%%
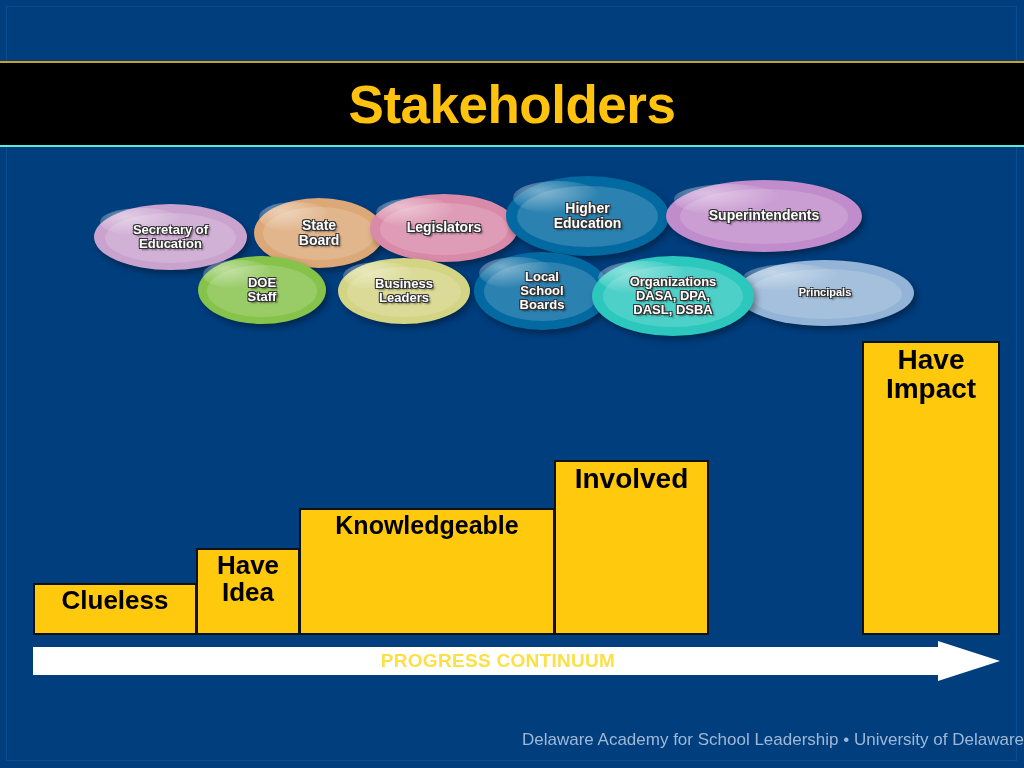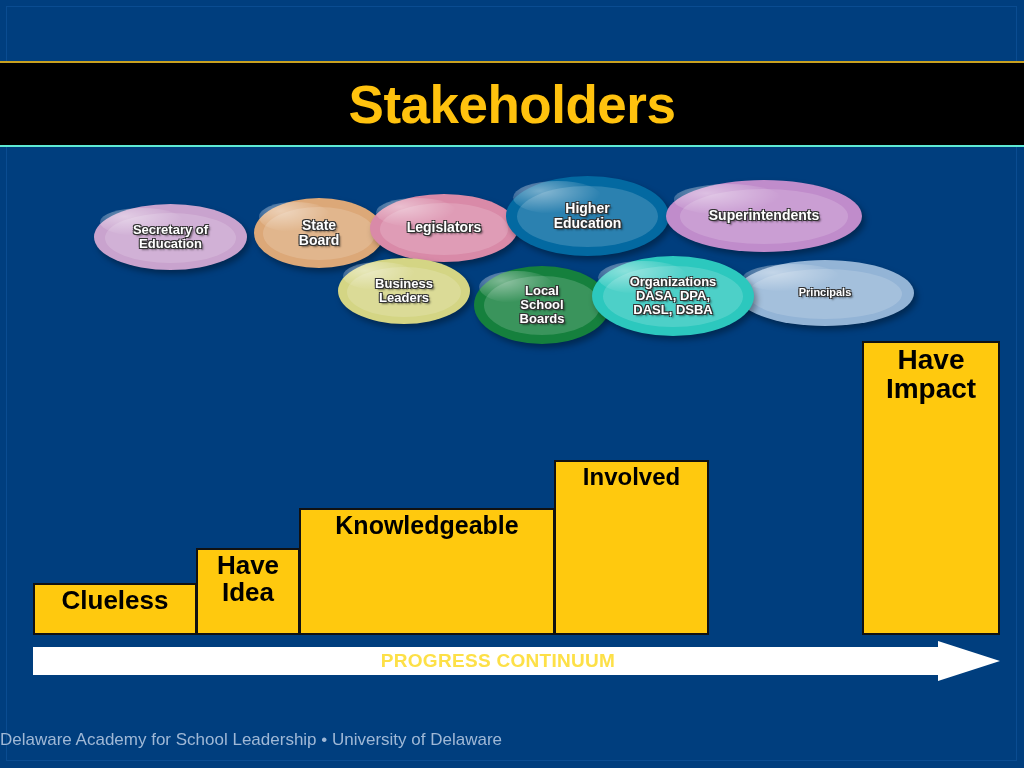--- a/index.html
+++ b/index.html
@@ -108,21 +108,21 @@
   #progress-label{
     position:absolute;left:0;top:0;width:930px;height:40px;
     display:flex;align-items:center;justify-content:center;
     font-size:19px;font-weight:bold;color:#fde047;
     letter-spacing:0.3px;
   }
 
   
   #footer{
     position:absolute;left:0;top:730px;width:1024px;
-    text-align:left;
+    text-align:right;
     color:#9FB8D6;
     font-size:17px;
   }
 </style>
 </head>
 <body>
 
 <div id="slide">
 
   <div id="inner-frame"></div>
@@ -146,26 +146,29 @@
     </div>
 
     <div class="bubble" style="left:506px;top:16px;width:163px;height:80px;background:#0369a1;font-size:14px;z-index:8;">
       <span class="cap">Higher<br>Education</span>
     </div>
 
     <div class="bubble" style="left:666px;top:20px;width:196px;height:72px;background:#C08CCB;font-size:14px;z-index:9;">
       <span class="cap">Superintendents</span>
     </div>
 
+    <div class="bubble" style="left:198px;top:96px;width:128px;height:68px;background:#86C34A;font-size:13px;z-index:11;">
+      <span class="cap">DOE<br>Staff</span>
+    </div>
 
     <div class="bubble" style="left:338px;top:98px;width:132px;height:66px;background:#D4D584;font-size:13px;z-index:12;">
       <span class="cap">Business<br>Leaders</span>
     </div>
 
-    <div class="bubble" style="left:474px;top:106px;width:136px;height:78px;background:#15803d;font-size:13px;z-index:13;">
+    <div class="bubble" style="left:474px;top:92px;width:136px;height:78px;background:#0369a1;font-size:13px;z-index:13;">
       <span class="cap">Local<br>School<br>Boards</span>
     </div>
 
     <div class="bubble" style="left:592px;top:96px;width:162px;height:80px;background:#2CC8BE;font-size:13px;z-index:15;">
       <span class="cap">Organizations<br>DASA, DPA,<br>DASL, DSBA</span>
     </div>
 
     <div class="bubble" style="left:736px;top:100px;width:178px;height:66px;background:#93B4D6;font-size:11px;z-index:14;">
       <span class="cap">Principals</span>
     </div>
@@ -179,21 +182,21 @@
     </div>
 
     <div class="bar wrap" style="left:196px;top:548px;width:104px;height:87px;font-size:26px;">
       <span class="bar-label">Have<br>Idea</span>
     </div>
 
     <div class="bar" style="left:299px;top:508px;width:256px;height:127px;font-size:25px;">
       <span class="bar-label">Knowledgeable</span>
     </div>
 
-    <div class="bar" style="left:554px;top:460px;width:155px;height:175px;font-size:24px;">
+    <div class="bar" style="left:554px;top:460px;width:155px;height:175px;font-size:28px;">
       <span class="bar-label">Involved</span>
     </div>
 
 
     <div class="bar wrap" style="left:862px;top:341px;width:138px;height:294px;font-size:28px;">
       <span class="bar-label">Have<br>Impact</span>
     </div>
 
   </div>
 

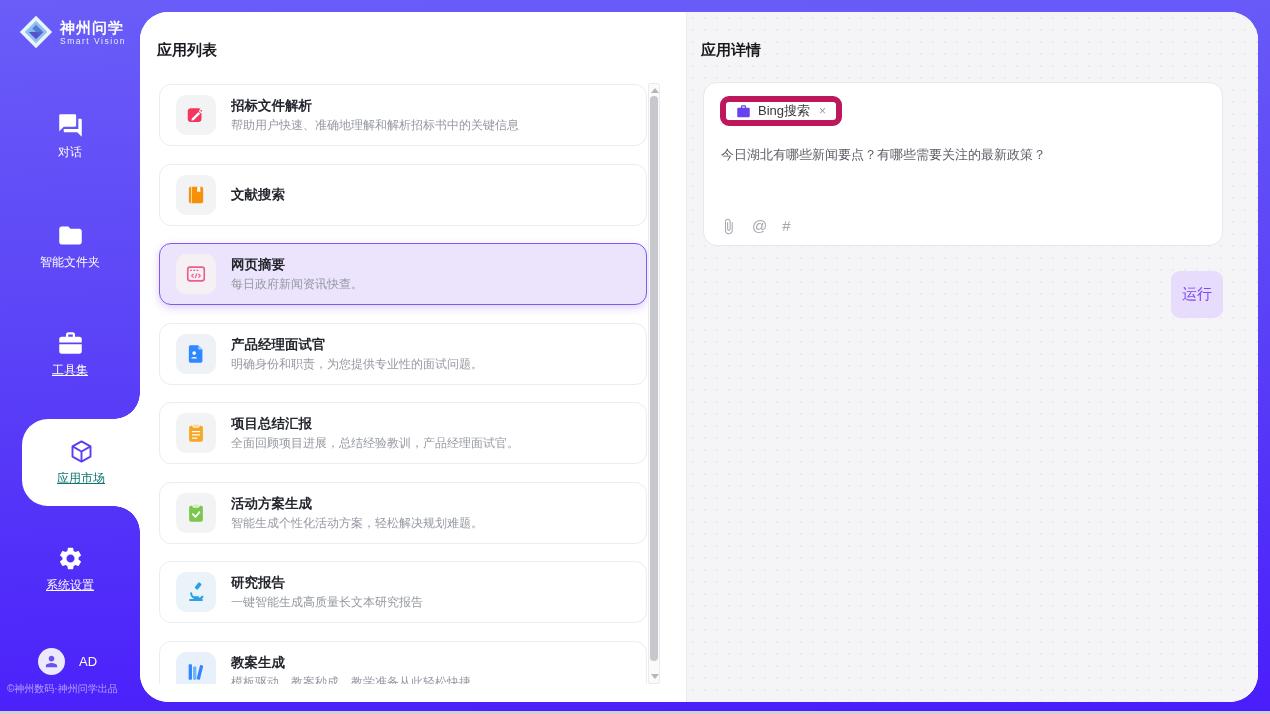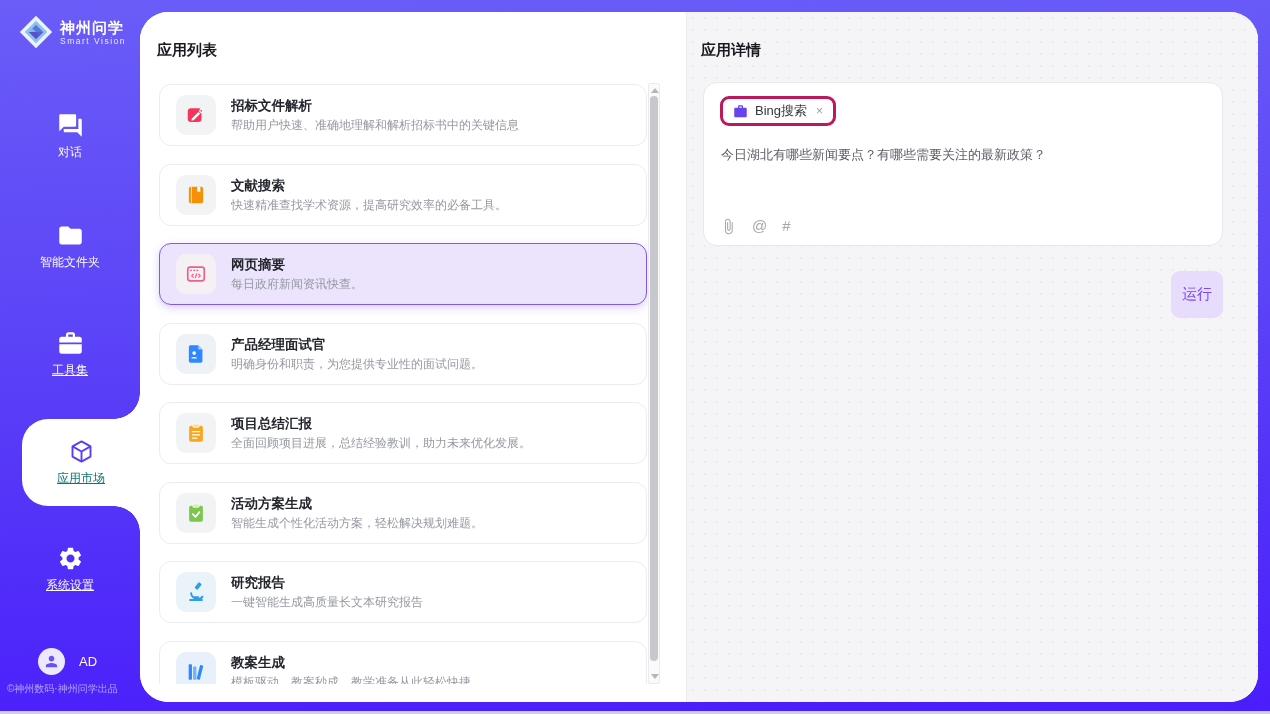--- a/index.html
+++ b/index.html
@@ -72,21 +72,21 @@
 
   .detail-pane { position:absolute; left:547px; top:0; width:571px; height:690px;
                  background:#f5f5f7;
                  background-image:radial-gradient(#ebebf1 1px, rgba(0,0,0,0) 1px);
                  background-size:12px 12px; }
   .detail-pane .pane-title { position:absolute; left:14px; top:29px; }
 
   .detail-card { position:absolute; left:16px; top:70px; width:520px; height:164px;
                  background:#fff; border:1px solid #e7e7ec; border-radius:14px; }
   .tool-tag { position:absolute; left:16px; top:13px; height:30px; display:inline-flex;
-              align-items:center; gap:7px; padding:6px 10px; border:3px solid #be185d;
+              align-items:center; gap:7px; padding:6px 10px; border:6px solid #be185d;
               border-radius:9px; background:#fff; cursor:pointer; }
   .tag-icon svg { width:15px; height:15px; display:block; }
   .tag-label { font-size:13px; color:#35363c; }
   .tag-close { font-size:12px; color:#9a9ca3; margin-left:2px; cursor:pointer; }
   .query { position:absolute; left:17px; top:62px; right:16px; font-size:13px; color:#5c5d66; line-height:19px; }
   .attach-row { position:absolute; left:16px; top:134px; display:flex; align-items:center; gap:15px; }
   .attach-row .att { color:#a5a8af; font-size:15px; line-height:18px; cursor:pointer; }
   .attach-row .att svg { width:17px; height:17px; display:block; }
   .attach-row .att.hash { letter-spacing:-1px; }
 
@@ -194,21 +194,20 @@
           <div class="card" style="top: 80.5px;">
             <span class="card-icon" style="background: rgb(242, 243, 245);">
               <svg viewBox="0 0 24 24">
                 <path d="M6 3h12a1.8 1.8 0 0 1 1.8 1.8v14.4A1.8 1.8 0 0 1 18 21H6a1.8 1.8 0 0 1-1.8-1.8V4.8A1.8 1.8 0 0 1 6 3z" fill="#f79009"></path>
                 <path d="M7 3v18" stroke="#fff" stroke-width="1.1" opacity="0.7"></path>
                 <path d="M13.4 3h3.3v6.3l-1.65-1.35L13.4 9.3z" fill="#fff"></path>
               </svg>
             </span>
             <div class="card-text">
               <div class="card-name">文献搜索</div>
-              <div class="card-desc">快速精准查找学术资源，提高研究效率的必备工具。</div>
             </div>
           </div>
           <div class="card selected" style="top: 160px;">
             <span class="card-icon" style="background: rgb(244, 240, 243);">
               <svg viewBox="0 0 24 24" fill="none" stroke="#ef5d8f">
                 <rect x="3" y="4.5" width="18" height="15" rx="2.5" stroke-width="1.8"></rect>
                 <path d="M5.5 8h2M9 8h2M12.5 8h2" stroke-width="1.4"></path>
                 <path d="M9.3 12l-2 2 2 2M14.7 12l2 2-2 2M13 11.5l-2 5" stroke-width="1.3"></path>
               </svg>
             </span>
@@ -234,21 +233,21 @@
           <div class="card" style="top: 319px;">
             <span class="card-icon" style="background: rgb(242, 243, 245);">
               <svg viewBox="0 0 24 24">
                 <rect x="4.5" y="4" width="15" height="17.5" rx="2" fill="#f5a623"></rect>
                 <rect x="8.5" y="2.2" width="7" height="3.6" rx="1.2" fill="#fbd9a0" stroke="#fff" stroke-width="0.8"></rect>
                 <path d="M8 10.5h8M8 14h8M8 17.5h5" stroke="#fff" stroke-width="1.4" stroke-linecap="round"></path>
               </svg>
             </span>
             <div class="card-text">
               <div class="card-name">项目总结汇报</div>
-              <div class="card-desc">全面回顾项目进展，总结经验教训，助力未来优化发展。</div>
+              <div class="card-desc">全面回顾项目进展，总结经验教训，产品经理面试官。</div>
             </div>
           </div>
           <div class="card" style="top: 398.5px;">
             <span class="card-icon" style="background: rgb(242, 243, 245);">
               <svg viewBox="0 0 24 24">
                 <rect x="4.5" y="4" width="15" height="17.5" rx="2" fill="#7bc74d"></rect>
                 <rect x="8.5" y="2.2" width="7" height="3.6" rx="1.2" fill="#d2ecb6" stroke="#fff" stroke-width="0.8"></rect>
                 <path d="M8.5 13.3l2.9 2.9 4.4-5.2" stroke="#fff" stroke-width="1.9" fill="none" stroke-linecap="round" stroke-linejoin="round"></path>
               </svg>
             </span>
%%
TASK TO COMPLETE:
Every line in the data above that includes the word "solid" should be copied.

OUTPUT OF THE EXERCISE:
                  background:#fff; border:1px solid #e7e7ec; border-radius:14px; }
-              align-items:center; gap:7px; padding:6px 10px; border:3px solid #be185d;
+              align-items:center; gap:7px; padding:6px 10px; border:6px solid #be185d;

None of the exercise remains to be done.